Output a stack backtrace on a fatal error in a simulation

Issue #443 closed
Ian Hinder created an issue

When a Cactus simulation aborts with a signal, it is often difficult to determine which part of the code led to the problem. The attached patch registers a signal handler on Carpet startup for signals 11 and 6 (segmentation fault and abort, e.g. from assert()) which outputs a stack backtrace from each process to a file, including demangling symbol names. It uses some low-level and possibly unofficial APIs, and is likely not completely portable. However, I have tested it on Mac OS (gcc) and Linux (intel) and it works in those places.

Part of this code was contributed by Justin Luitjens at the Carpet developers' workshop in summer 2010.

Keyword:

Comments (17)

  1. Bruno Mundim
    • removed comment

    It worked for me on linux CentOS 5. Now the backtrace didn't include the symbols:

    Backtrace from rank 1 pid 21481: 1. /lib64/libc.so.6(gsignal+0x35) [0x3531430265] 2. /lib64/libc.so.6(abort+0x110) [0x3531431d10] 3. /lib64/libc.so.6(assert_fail+0xf6) [0x35314296e6] 4. /home/bruno/scratch/frozenstar/bbh/./cactus_einstein_patch [0x115cdbe] 5. /home/bruno/scratch/frozenstar/bbh/./cactus_einstein_patch [0x420eb7] 6. /home/bruno/scratch/frozenstar/bbh/./cactus_einstein_patch [0x420fd1] 7. /home/bruno/scratch/frozenstar/bbh/./cactus_einstein_patch [0xa0b9fd] 8. /home/bruno/scratch/frozenstar/bbh/./cactus_einstein_patch [0xa0955a] 9. /home/bruno/scratch/frozenstar/bbh/./cactus_einstein_patch [0x5928e0] a. /home/bruno/scratch/frozenstar/bbh/./cactus_einstein_patch [0x11225fd] b. /home/bruno/scratch/frozenstar/bbh/./cactus_einstein_patch [0x111b1c7] c. /home/bruno/scratch/frozenstar/bbh/./cactus_einstein_patch [0x111c857] d. /home/bruno/scratch/frozenstar/bbh/./cactus_einstein_patch [0x111ce83] e. /home/bruno/scratch/frozenstar/bbh/./cactus_einstein_patch [0x411979] f. /lib64/libc.so.6(libc_start_main+0xf4) [0x353141d994] 10. /home/bruno/scratch/frozenstar/bbh/./cactus_einstein_patch(memcmp+0x381) [0x411679]
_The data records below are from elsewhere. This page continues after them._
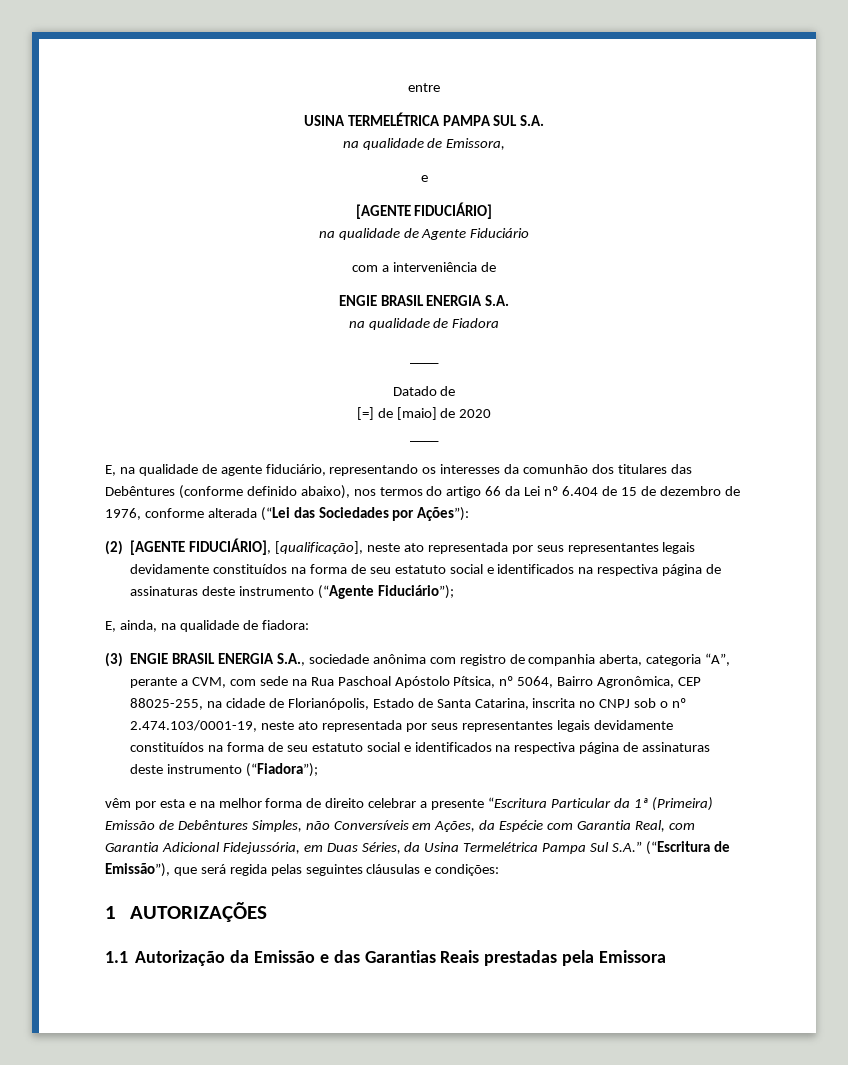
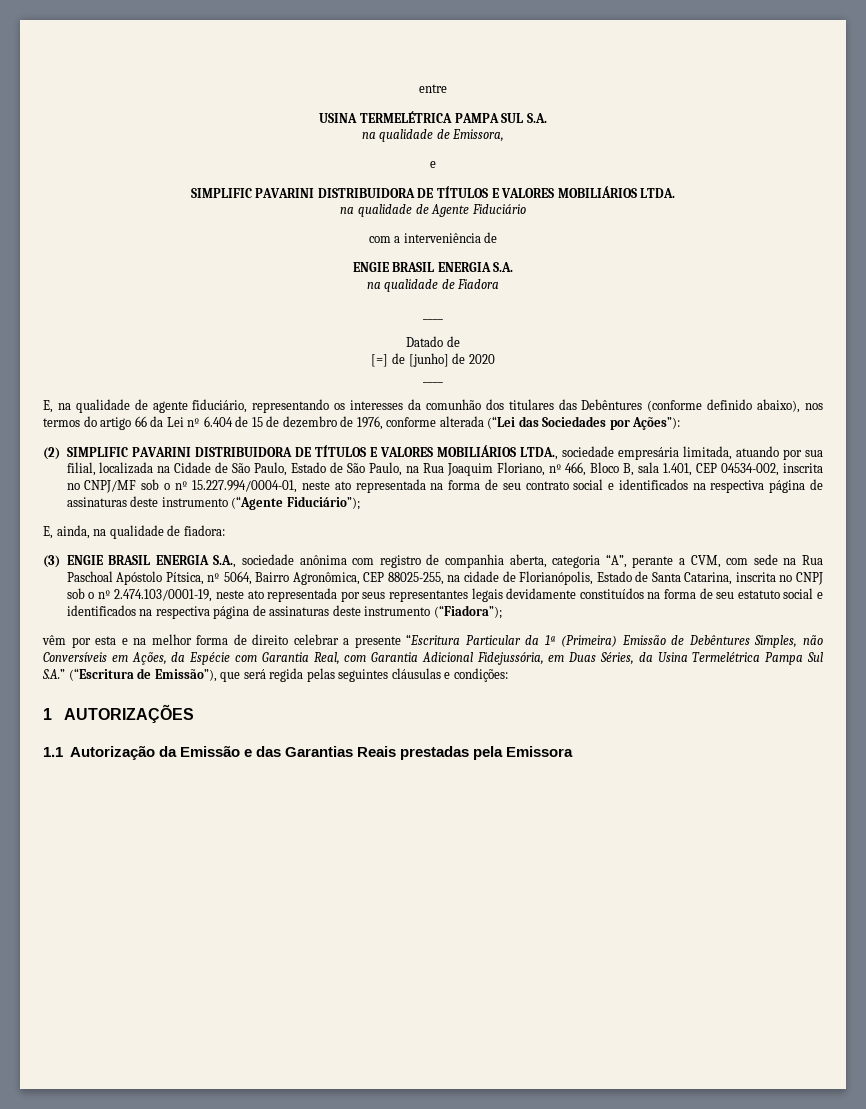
- [AGENTE FIDUCIÁRIO]
+ SIMPLIFIC PAVARINI DISTRIBUIDORA DE TÍTULOS E VALORES MOBILIÁRIOS LTDA.
- [=] de [maio] de 2020
+ [=] de [junho] de 2020
- (2) [AGENTE FIDUCIÁRIO], [qualificação], neste ato representada por seus representantes legais devidamente constituídos na forma de seu estatuto social e identificados na respectiva página de assinaturas deste instrumento (“Agente Fiduciário”);
+ (2) SIMPLIFIC PAVARINI DISTRIBUIDORA DE TÍTULOS E VALORES MOBILIÁRIOS LTDA., sociedade empresária limitada, atuando por sua filial, localizada na Cidade de São Paulo, Estado de São Paulo, na Rua Joaquim Floriano, nº 466, Bloco B, sala 1.401, CEP 04534-002, inscrita no CNPJ/MF sob o nº 15.227.994/0004-01, neste ato representada na forma de seu contrato social e identificados na respectiva página de assinaturas deste instrumento (“Agente Fiduciário”);

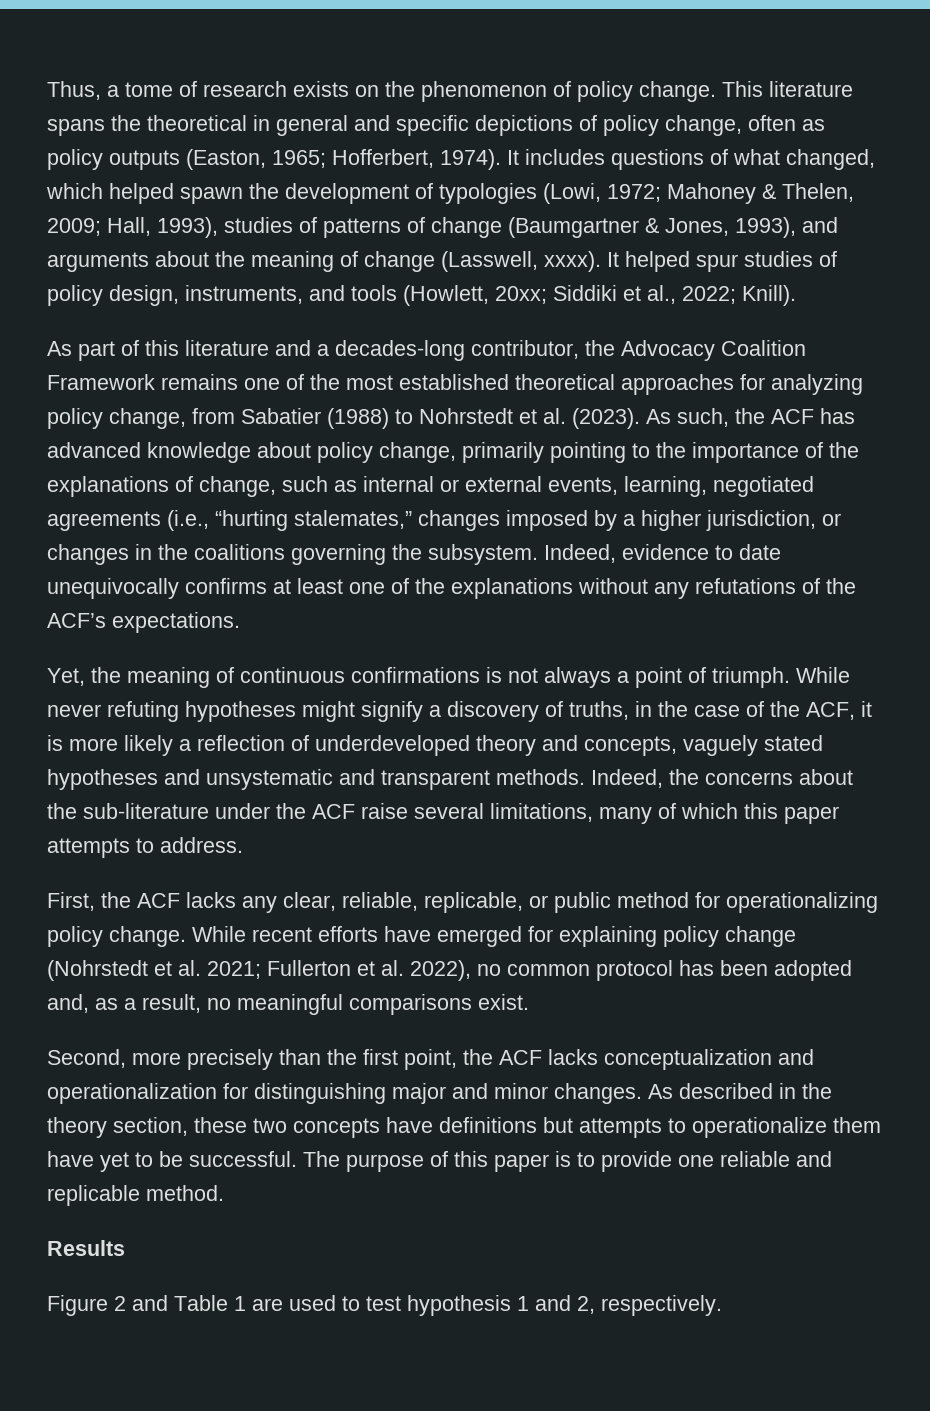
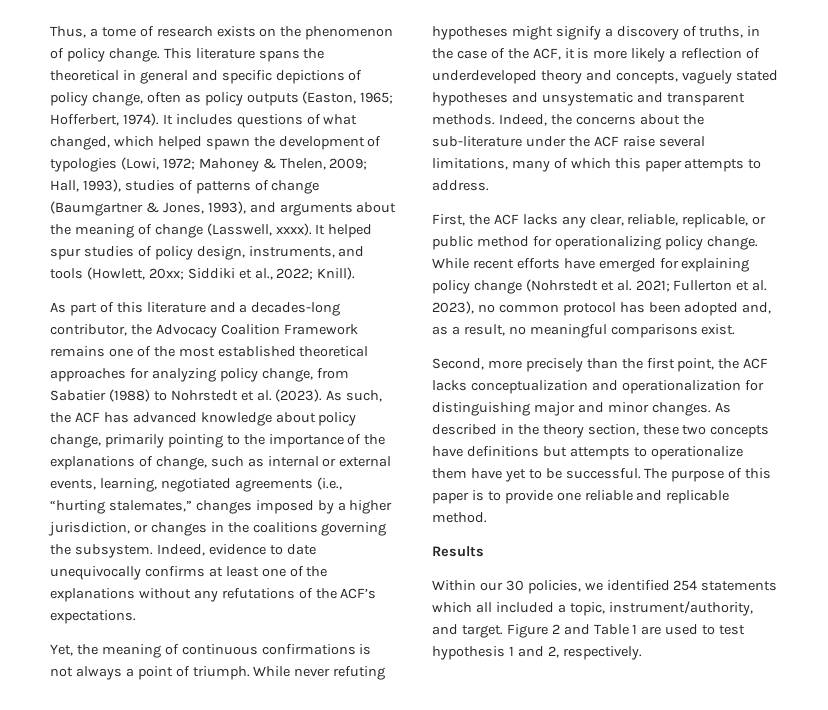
- While recent efforts have emerged for explaining policy change (Nohrstedt et al. 2021; Fullerton et al. 2022), no common protocol has been adopted and, as a result, no meaningful comparisons exist.
+ While recent efforts have emerged for explaining policy change (Nohrstedt et al. 2021; Fullerton et al. 2023), no common protocol has been adopted and, as a result, no meaningful comparisons exist.
+ Within our 30 policies, we identified 254 statements which all included a topic, instrument/authority, and target.

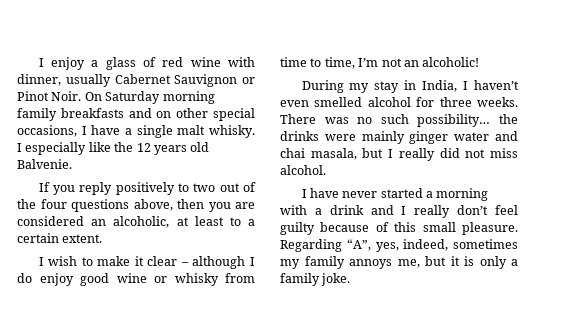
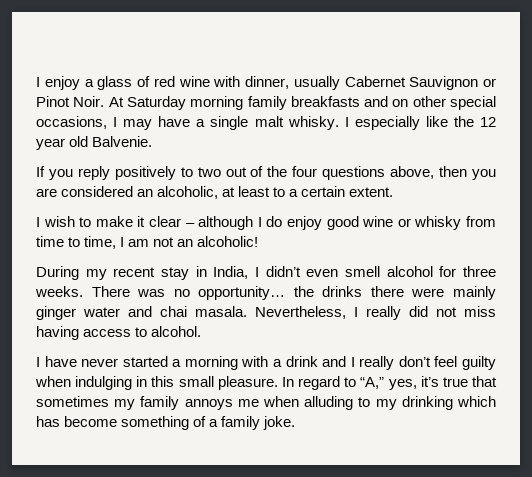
- On Saturday morning family breakfasts and on other special occasions, I have a single malt whisky.
+ At Saturday morning family breakfasts and on other special occasions, I may have a single malt whisky.
- I especially like the 12 years old Balvenie.
+ I especially like the 12 year old Balvenie.
- I wish to make it clear – although I do enjoy good wine or whisky from time to time, I’m not an alcoholic!
+ I wish to make it clear – although I do enjoy good wine or whisky from time to time, I am not an alcoholic!
- During my stay in India, I haven’t even smelled alcohol for three weeks.
+ During my recent stay in India, I didn’t even smell alcohol for three weeks.
- There was no such possibility… the drinks were mainly ginger water and chai masala, but I really did not miss alcohol.
+ There was no opportunity… the drinks there were mainly ginger water and chai masala. Nevertheless, I really did not miss having access to alcohol.
- I have never started a morning with a drink and I really don’t feel guilty because of this small pleasure. Regarding “A”, yes, indeed, sometimes my family annoys me, but it is only a family joke.
+ I have never started a morning with a drink and I really don’t feel guilty when indulging in this small pleasure. In regard to “A,” yes, it’s true that sometimes my family annoys me when alluding to my drinking which has become something of a family joke.

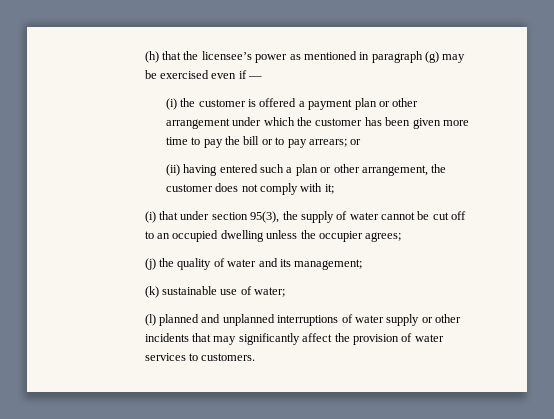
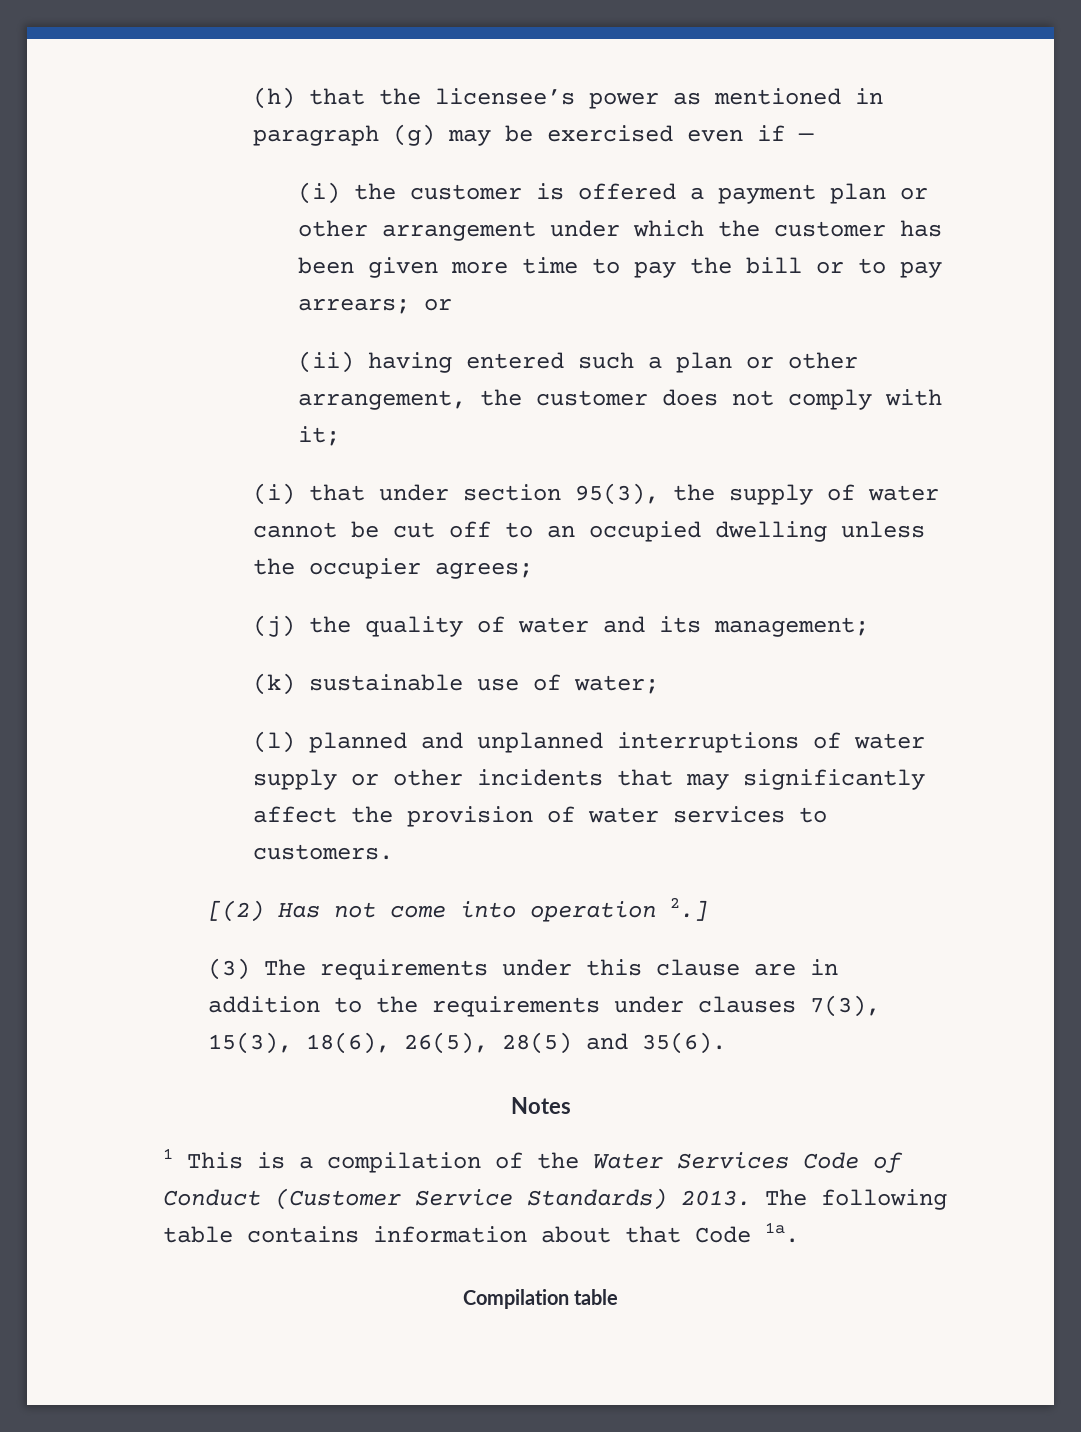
+ [(2) Has not come into operation 2.]
+ (3) The requirements under this clause are in addition to the requirements under clauses 7(3), 15(3), 18(6), 26(5), 28(5) and 35(6).
+ Notes
+ 1 This is a compilation of the Water Services Code of Conduct (Customer Service Standards) 2013. The following table contains information about that Code 1a.
+ Compilation table

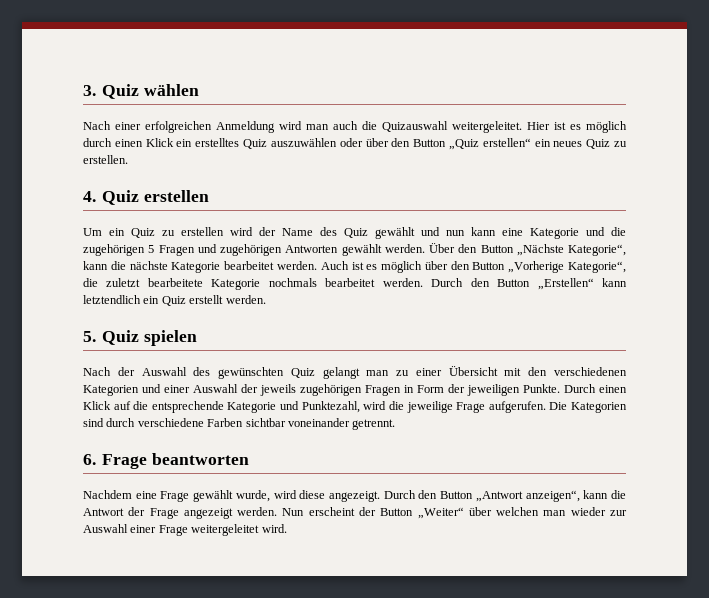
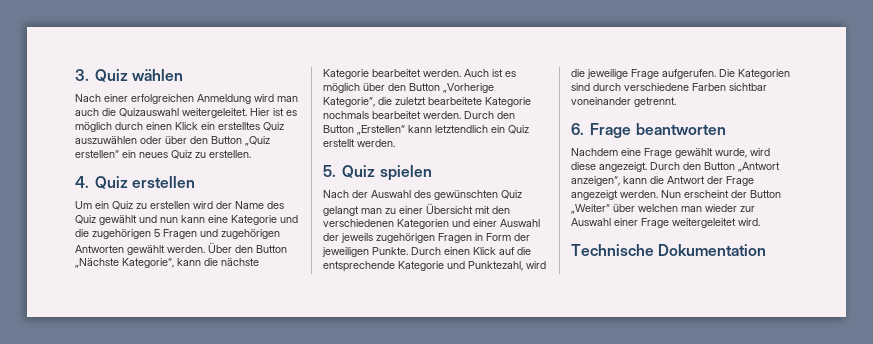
+ Technische Dokumentation

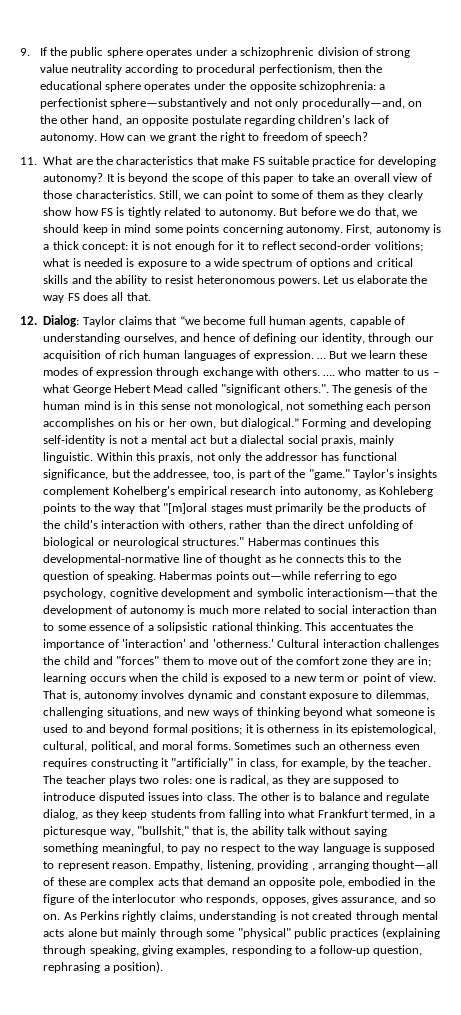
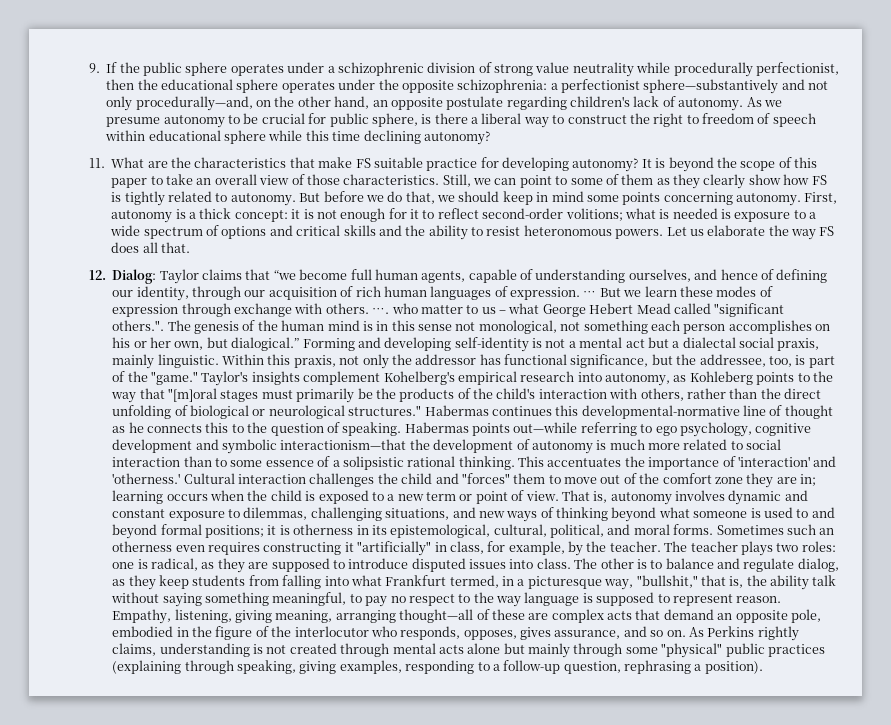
- 9. If the public sphere operates under a schizophrenic division of strong value neutrality according to procedural perfectionism, then the educational sphere operates under the opposite schizophrenia: a perfectionist sphere—substantively and not only procedurally—and, on the other hand, an opposite postulate regarding children's lack of autonomy.
+ 9. If the public sphere operates under a schizophrenic division of strong value neutrality while procedurally perfectionist, then the educational sphere operates under the opposite schizophrenia: a perfectionist sphere—substantively and not only procedurally—and, on the other hand, an opposite postulate regarding children's lack of autonomy.
- How can we grant the right to freedom of speech?
+ As we presume autonomy to be crucial for public sphere, is there a liberal way to construct the right to freedom of speech within educational sphere while this time declining autonomy?
- Empathy, listening, providing , arranging thought—all of these are complex acts that demand an opposite pole, embodied in the figure of the interlocutor who responds, opposes, gives assurance, and so on.
+ Empathy, listening, giving meaning, arranging thought—all of these are complex acts that demand an opposite pole, embodied in the figure of the interlocutor who responds, opposes, gives assurance, and so on.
    I had OPTIMISE = yes in my configuration file but I also had CFLAGS = -g -debug all ... So -g doesn't seem to be passed along here. If we don't have the symbols then it becomes much harder to debug. In any case, apart from this detail, I would say this patch looks good for applying.

  2. Ian Hinder reporter
    • removed comment

    Try adding -rdynamic to LDFLAGS:

    http://gcc.gnu.org/onlinedocs/gcc/Link-Options.html

    This was necessary for me to get this to work. The patch uses undocumented GLibC hacks, so we should test it on several exotic architectures before applying - it might need to be disabled if certain features are not available. There is no platform-independent or supported way of doing this, according to Justin's comments.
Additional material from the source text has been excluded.